• Activity:
Go through the records below and show every line with the string "this".

• Input material:
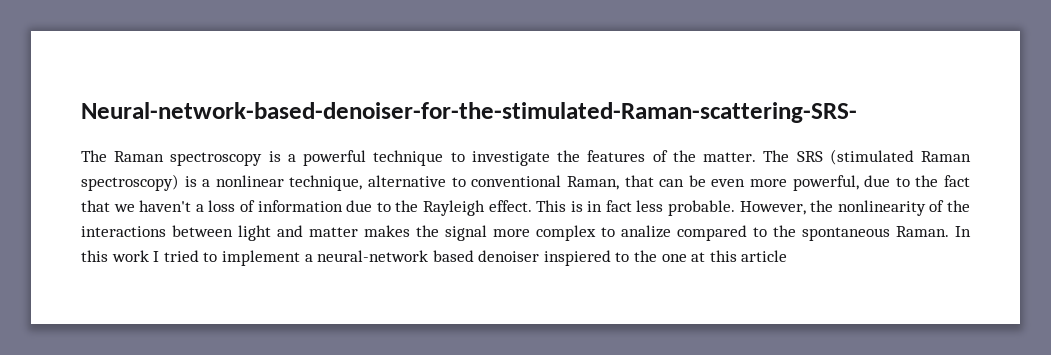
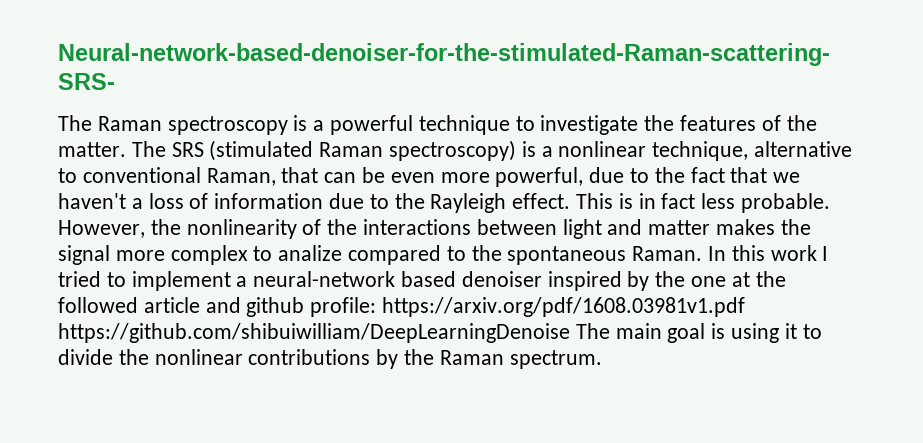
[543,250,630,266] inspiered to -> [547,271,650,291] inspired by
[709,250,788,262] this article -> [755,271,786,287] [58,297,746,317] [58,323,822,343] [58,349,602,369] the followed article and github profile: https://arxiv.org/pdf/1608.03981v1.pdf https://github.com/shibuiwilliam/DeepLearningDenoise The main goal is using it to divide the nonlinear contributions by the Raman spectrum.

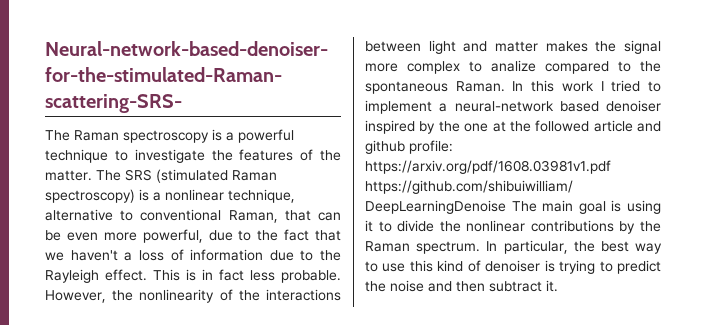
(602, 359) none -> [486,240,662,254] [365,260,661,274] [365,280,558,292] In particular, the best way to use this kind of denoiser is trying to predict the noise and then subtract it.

---

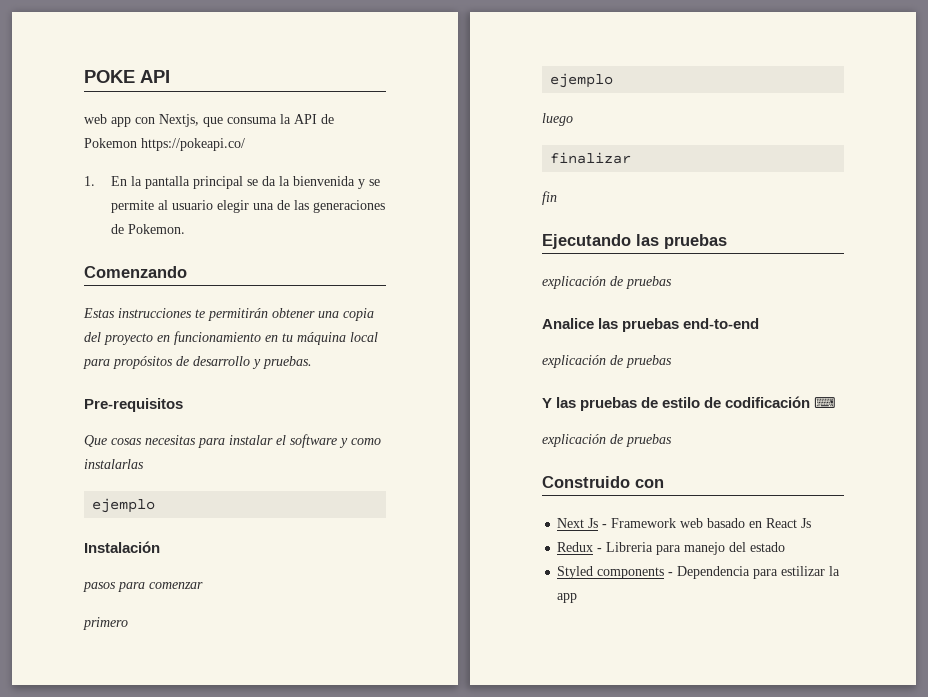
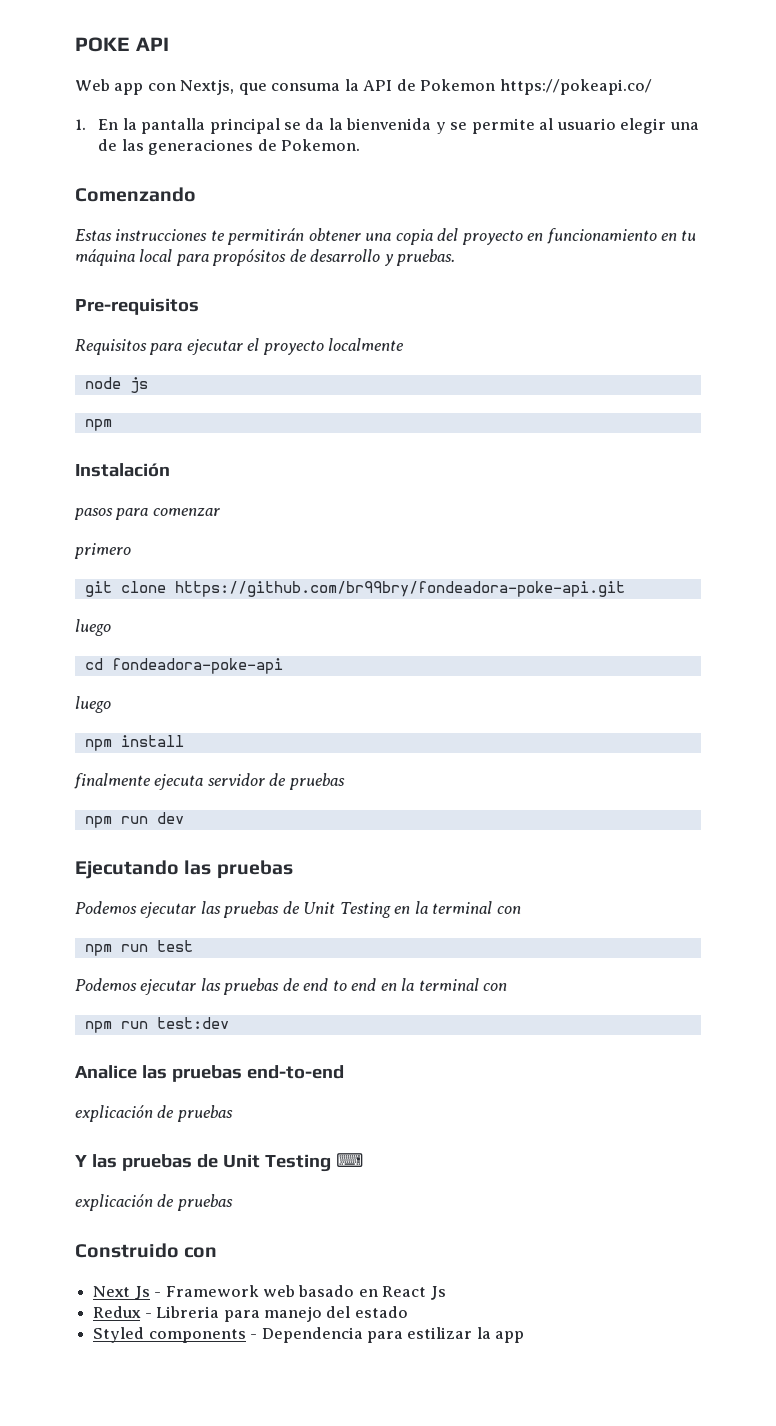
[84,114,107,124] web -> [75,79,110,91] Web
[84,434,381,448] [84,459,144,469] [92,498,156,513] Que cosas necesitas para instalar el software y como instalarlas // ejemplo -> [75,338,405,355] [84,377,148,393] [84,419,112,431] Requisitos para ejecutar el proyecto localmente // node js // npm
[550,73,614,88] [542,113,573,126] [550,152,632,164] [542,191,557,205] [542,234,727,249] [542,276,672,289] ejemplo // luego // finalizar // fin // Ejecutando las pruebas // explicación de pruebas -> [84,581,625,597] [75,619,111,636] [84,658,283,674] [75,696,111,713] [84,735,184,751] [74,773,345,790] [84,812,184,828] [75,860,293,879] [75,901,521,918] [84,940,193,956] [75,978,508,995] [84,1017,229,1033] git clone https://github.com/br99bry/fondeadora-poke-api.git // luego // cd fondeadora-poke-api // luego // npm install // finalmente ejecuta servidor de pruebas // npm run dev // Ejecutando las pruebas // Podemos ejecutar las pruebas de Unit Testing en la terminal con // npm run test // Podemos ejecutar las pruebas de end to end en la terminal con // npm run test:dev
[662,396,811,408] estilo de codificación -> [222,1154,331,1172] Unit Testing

• Answer below:
[709,250,788,262] this article -> [755,271,786,287] [58,297,746,317] [58,323,822,343] [58,349,602,369] the followed article and github profile: https://arxiv.org/pdf/1608.03981v1.pdf https://github.com/shibuiwilliam/DeepLearningDenoise The main goal is using it to divide the nonlinear contributions by the Raman spectrum.
(602, 359) none -> [486,240,662,254] [365,260,661,274] [365,280,558,292] In particular, the best way to use this kind of denoiser is trying to predict the noise and then subtract it.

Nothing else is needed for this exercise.